There are so many places to try and squeeze additional performance improvements out of your team. The question is...where do you start?

Do you start with better tools like Sales Force Automation (SFA) or Customer Relationship Management (CRM)? Maybe implementing opportunity, account, and territory management methodologies would work. How about improving sales skills? You could train them in value/relationship/consultative/collaborative/strategic selling or negotiation. The truth is if your company is weak in any of these areas you could experience improved performance by addressing them head on. I'll discuss this in future blogs.

I can hear some of you groaning already. I know you invested thousands, or hundreds of thousands of dollars to implement new tools, processes, methods, and training before, but it didn't stick or you got marginal returns on investments.

Sales Productivity Secret #1


No matter what you choose to improve, if you don't focus on the Sales Managers first the improvement initiatives will only deliver short term results.

The Sales Managers are the key to sustainable performance improvement.

Why?

Because they are responsible for hiring, training, developing, directing, planing, coaching, communicating expectations, measuring success, and managing change on a daily basis. This is where the rubber meets the road!

I have worked with hundreds of Sales Managers from small businesses to fortune 100 companies over the last 5 years and the vast majority of them were great salespeople that got promoted to Sales Manager. Most of them have spent years struggling to develop the heart of a manager. Most have developed their management systems and skills through trial and error or imitating previous managers.

Each quarter brings constant pressure to hit the numbers and each year the pressure mounts as their companys' raise the bar. Sooner or later the relentless drive to bring in the numbers causes the Sales Manager to fall back on what they know created success for them in the past. Instead of leading and developing the sales team they become "super closers" that get the job done by setting the pace, directing activities and closing sales.

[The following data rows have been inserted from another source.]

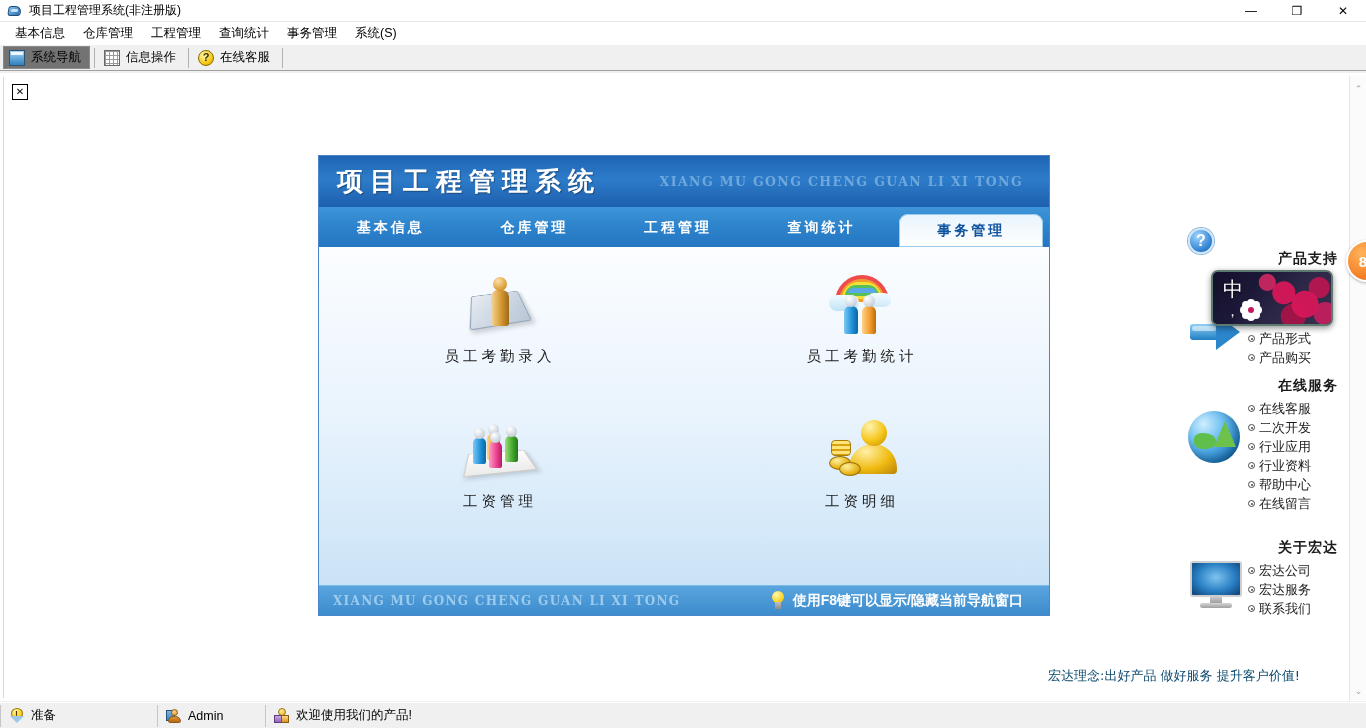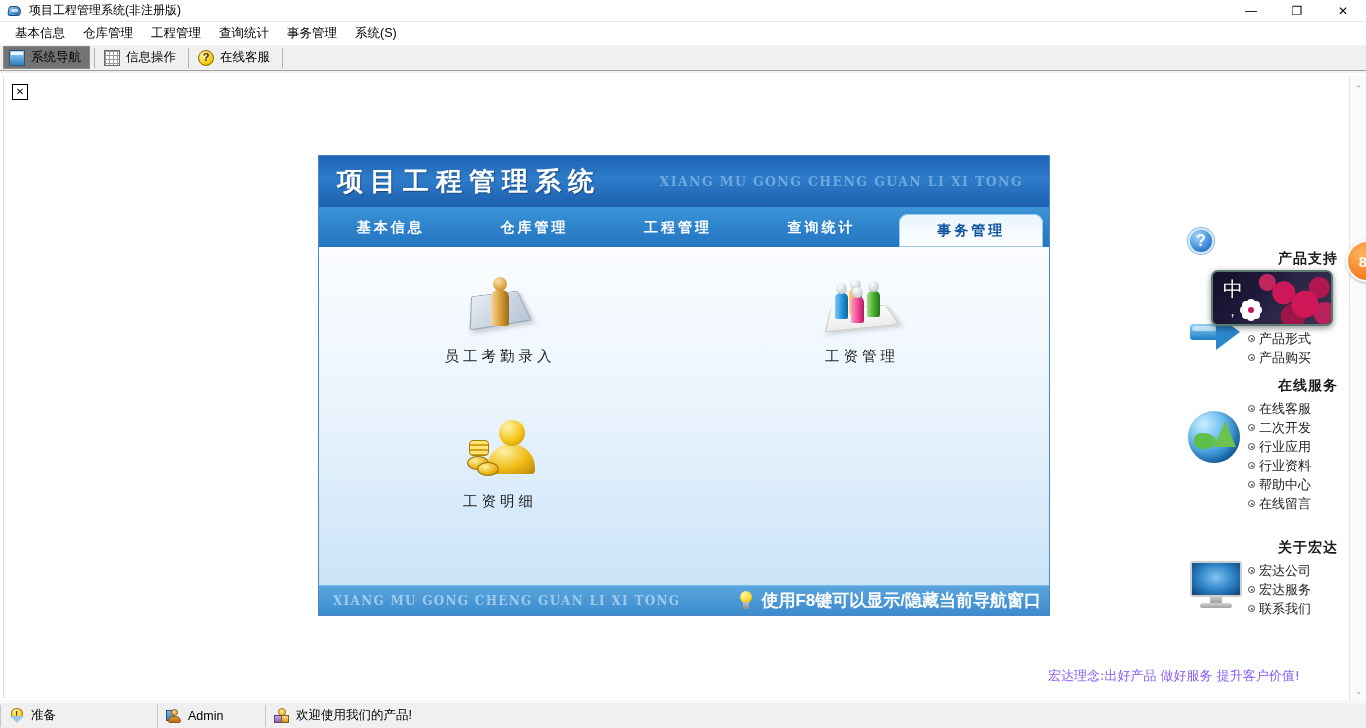--- a/index.html
+++ b/index.html
@@ -187,22 +187,22 @@
     background: linear-gradient(to bottom, #5aa5de, #3c8bcd);
     border-top: 1px solid #7bbbe8;
     display: flex; align-items: center;
   }
   .np-footer .fp {
     margin-left: 14px;
     font-size: 12px; color: #9dcbed; letter-spacing: 1.3px; font-weight: bold;
     font-family: "DejaVu Serif", "Liberation Serif", serif;
   }
   .np-footer .hint {
-    margin-left: auto; margin-right: 8px;
-    font-size: 17px; color: #ffffff; font-weight: bold;
+    margin-left: auto; margin-right: 26px;
+    font-size: 14px; color: #ffffff; font-weight: bold;
     display: flex; align-items: center; gap: 8px;
   }
   .bulb {
     width: 14px; height: 20px; position: relative; display: inline-block;
   }
   .bulb::before {
     content: ""; position: absolute; left: 1px; top: 0; width: 12px; height: 12px;
     border-radius: 50%;
     background: radial-gradient(circle at 35% 30%, #fff8b0, #ffd21e 65%, #e09f00);
   }
@@ -278,21 +278,21 @@
     position: absolute; left: 22px; top: 36px; width: 12px; height: 7px;
     background: linear-gradient(#c8c8c8, #9a9a9a);
   }
   .ic-monitor .base {
     position: absolute; left: 12px; top: 42px; width: 32px; height: 5px;
     border-radius: 3px; background: linear-gradient(#d5d5d5, #a0a0a0);
   }
 
   .sb-tagline {
     position: absolute; left: 1048px; top: 667px;
-    font-size: 13px; color: #8b5cf6; white-space: nowrap;
+    font-size: 13px; color: #0c4a6e; white-space: nowrap;
     font-family: "DejaVu Sans", "Liberation Sans", sans-serif;
   }
 
   
   .vscroll {
     position: absolute; right: 0; top: 76px; width: 17px; height: 625px;
     background: #fbfbfb; border-left: 1px solid #e6e6e6;
   }
   .vscroll .arrow {
     position: absolute; left: 0; width: 17px; height: 17px;
@@ -612,20 +612,32 @@
 
       <div class="np-cell">
         <div class="np-icon">
           <div class="art art-book"></div>
           <div class="art art-person-body"></div>
           <div class="art art-person-head"></div>
         </div>
         <div class="label">员工考勤录入</div>
       </div>
 
+      <div class="np-cell">
+        <div class="np-icon">
+          <div class="art art-rainbow"></div>
+          <div class="art art-cloud"></div>
+          <div class="art art-cloud2"></div>
+          <div class="art art-p1b"></div>
+          <div class="art art-p2b"></div>
+          <div class="art art-p1h"></div>
+          <div class="art art-p2h"></div>
+        </div>
+        <div class="label">员工考勤统计</div>
+      </div>
 
       <div class="np-cell">
         <div class="np-icon">
           <div class="art art-board"></div>
           <div class="art art-g art-gb" style="left:8px;  top:20px; background:linear-gradient(to right,#7ec8f5,#1c8fd6 60%,#0f649c);"></div>
           <div class="art art-g art-gh" style="left:9px;  top:10px;"></div>
           <div class="art art-g art-gb" style="left:22px; top:16px; background:linear-gradient(to right,#ffd38a,#f0992a 60%,#b96c0d);"></div>
           <div class="art art-g art-gh" style="left:23px; top:6px;"></div>
           <div class="art art-g art-gb" style="left:24px; top:24px; background:linear-gradient(to right,#ff9cc7,#ea3f8e 60%,#b41e62);"></div>
           <div class="art art-g art-gh" style="left:25px; top:14px;"></div>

So what's wrong with that?

If your company does not require the sales manager to carry a book of business (they have a personal quota or list of accounts to call on) then they are doing the salesperson's job. The very skills that made the Sales Manager such a great Salesperson are the obstacles to developing an Elite High-Performance team.

The Sales Manager's role should be to develop a management system that continuously improves the performance of themselves, the team and the individual sales professionals, in addition to managing the business.

What are your experiences or opinions?